## Record extracts
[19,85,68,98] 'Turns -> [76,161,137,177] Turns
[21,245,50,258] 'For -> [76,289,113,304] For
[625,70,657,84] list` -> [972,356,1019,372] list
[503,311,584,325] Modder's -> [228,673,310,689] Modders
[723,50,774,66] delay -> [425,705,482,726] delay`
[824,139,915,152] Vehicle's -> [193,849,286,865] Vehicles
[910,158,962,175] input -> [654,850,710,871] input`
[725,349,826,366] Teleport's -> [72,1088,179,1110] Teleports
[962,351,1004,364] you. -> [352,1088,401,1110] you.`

* * *

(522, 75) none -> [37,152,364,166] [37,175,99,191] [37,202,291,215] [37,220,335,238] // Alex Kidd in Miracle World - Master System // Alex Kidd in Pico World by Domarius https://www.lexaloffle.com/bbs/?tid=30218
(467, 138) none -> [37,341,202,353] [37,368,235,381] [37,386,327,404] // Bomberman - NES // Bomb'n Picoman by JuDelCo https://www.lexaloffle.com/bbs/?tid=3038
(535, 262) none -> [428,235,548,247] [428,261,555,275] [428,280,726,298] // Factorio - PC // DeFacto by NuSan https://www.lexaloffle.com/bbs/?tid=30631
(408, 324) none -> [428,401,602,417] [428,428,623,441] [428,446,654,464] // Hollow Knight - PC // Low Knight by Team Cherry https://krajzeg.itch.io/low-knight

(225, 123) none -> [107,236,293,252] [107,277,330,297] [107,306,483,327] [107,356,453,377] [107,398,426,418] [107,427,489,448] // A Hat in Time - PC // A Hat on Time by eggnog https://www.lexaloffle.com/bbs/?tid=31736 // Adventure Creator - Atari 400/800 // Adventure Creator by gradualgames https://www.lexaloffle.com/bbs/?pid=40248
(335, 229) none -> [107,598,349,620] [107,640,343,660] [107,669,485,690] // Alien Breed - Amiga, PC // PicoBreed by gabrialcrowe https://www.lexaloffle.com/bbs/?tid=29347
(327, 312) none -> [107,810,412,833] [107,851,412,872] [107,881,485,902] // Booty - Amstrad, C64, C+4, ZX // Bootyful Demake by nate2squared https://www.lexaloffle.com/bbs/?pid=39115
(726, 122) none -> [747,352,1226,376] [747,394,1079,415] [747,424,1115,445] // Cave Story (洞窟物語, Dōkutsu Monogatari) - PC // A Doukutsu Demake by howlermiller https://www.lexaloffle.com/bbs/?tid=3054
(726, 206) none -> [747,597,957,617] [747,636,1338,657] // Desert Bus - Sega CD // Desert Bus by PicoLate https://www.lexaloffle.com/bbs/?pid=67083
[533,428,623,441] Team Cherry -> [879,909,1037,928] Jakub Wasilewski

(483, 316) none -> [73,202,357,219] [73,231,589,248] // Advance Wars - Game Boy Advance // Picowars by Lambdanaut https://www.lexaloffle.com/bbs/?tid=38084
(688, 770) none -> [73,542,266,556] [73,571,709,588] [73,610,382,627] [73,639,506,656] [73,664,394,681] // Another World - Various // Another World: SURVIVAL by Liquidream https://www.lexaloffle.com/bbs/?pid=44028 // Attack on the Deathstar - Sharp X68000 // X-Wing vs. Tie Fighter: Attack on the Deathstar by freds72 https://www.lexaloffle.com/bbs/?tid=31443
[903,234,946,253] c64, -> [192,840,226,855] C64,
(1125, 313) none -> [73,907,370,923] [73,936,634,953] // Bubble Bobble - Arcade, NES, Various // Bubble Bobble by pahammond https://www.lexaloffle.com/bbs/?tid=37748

* * *

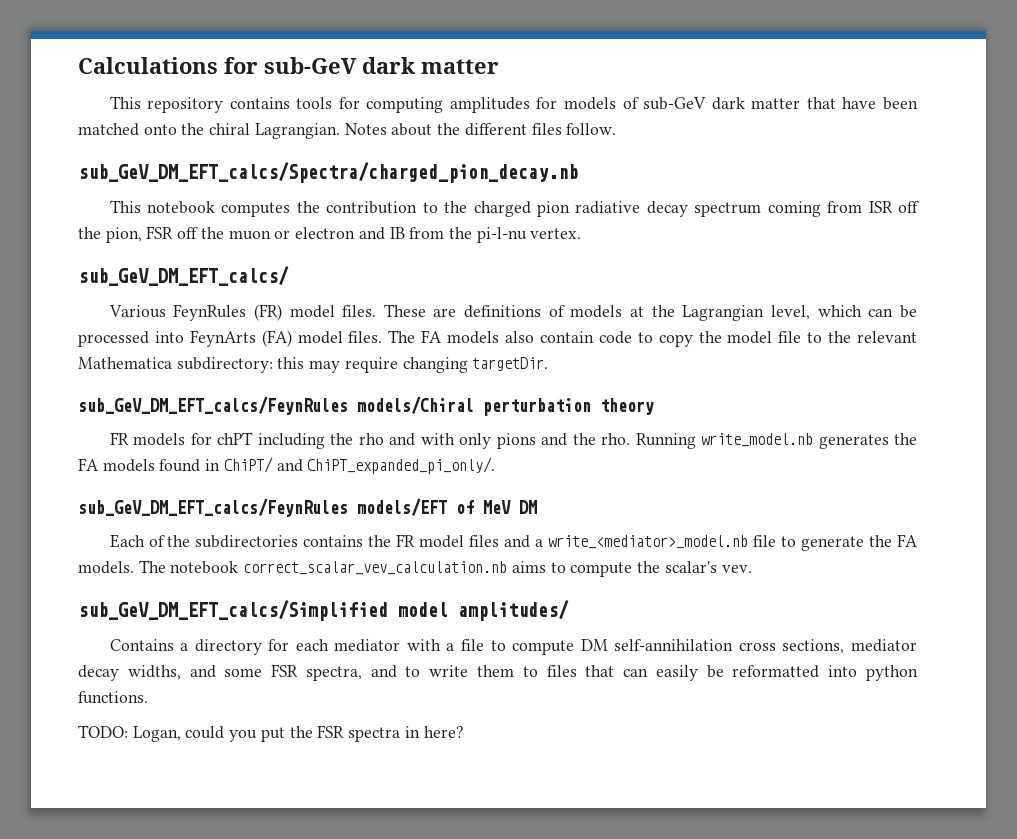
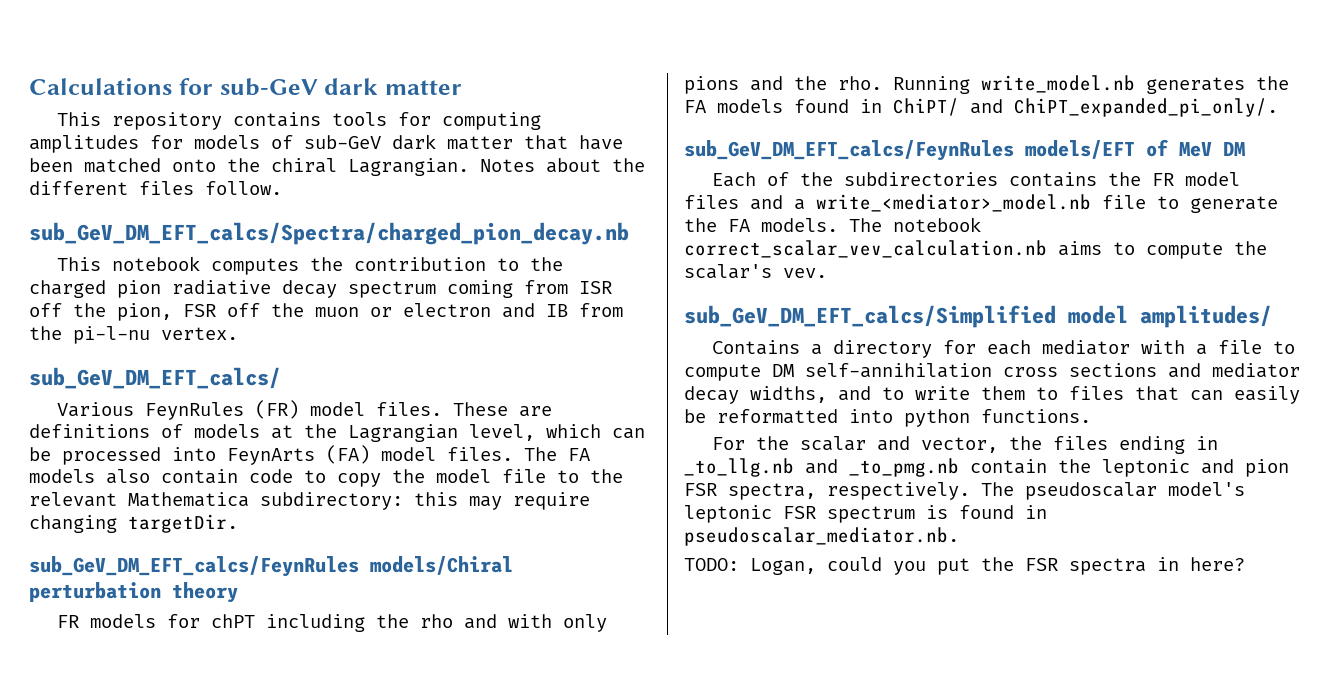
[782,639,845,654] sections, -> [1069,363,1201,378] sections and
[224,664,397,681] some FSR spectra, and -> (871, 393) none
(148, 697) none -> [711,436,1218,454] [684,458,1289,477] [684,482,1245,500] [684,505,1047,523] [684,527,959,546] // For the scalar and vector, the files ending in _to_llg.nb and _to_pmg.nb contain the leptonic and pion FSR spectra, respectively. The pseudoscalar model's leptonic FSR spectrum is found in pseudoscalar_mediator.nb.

## Aim of the exercise
Go through the entries above and report each line with the string "Demake" in it.

## Task answer
(327, 312) none -> [107,810,412,833] [107,851,412,872] [107,881,485,902] // Booty - Amstrad, C64, C+4, ZX // Bootyful Demake by nate2squared https://www.lexaloffle.com/bbs/?pid=39115
(726, 122) none -> [747,352,1226,376] [747,394,1079,415] [747,424,1115,445] // Cave Story (洞窟物語, Dōkutsu Monogatari) - PC // A Doukutsu Demake by howlermiller https://www.lexaloffle.com/bbs/?tid=3054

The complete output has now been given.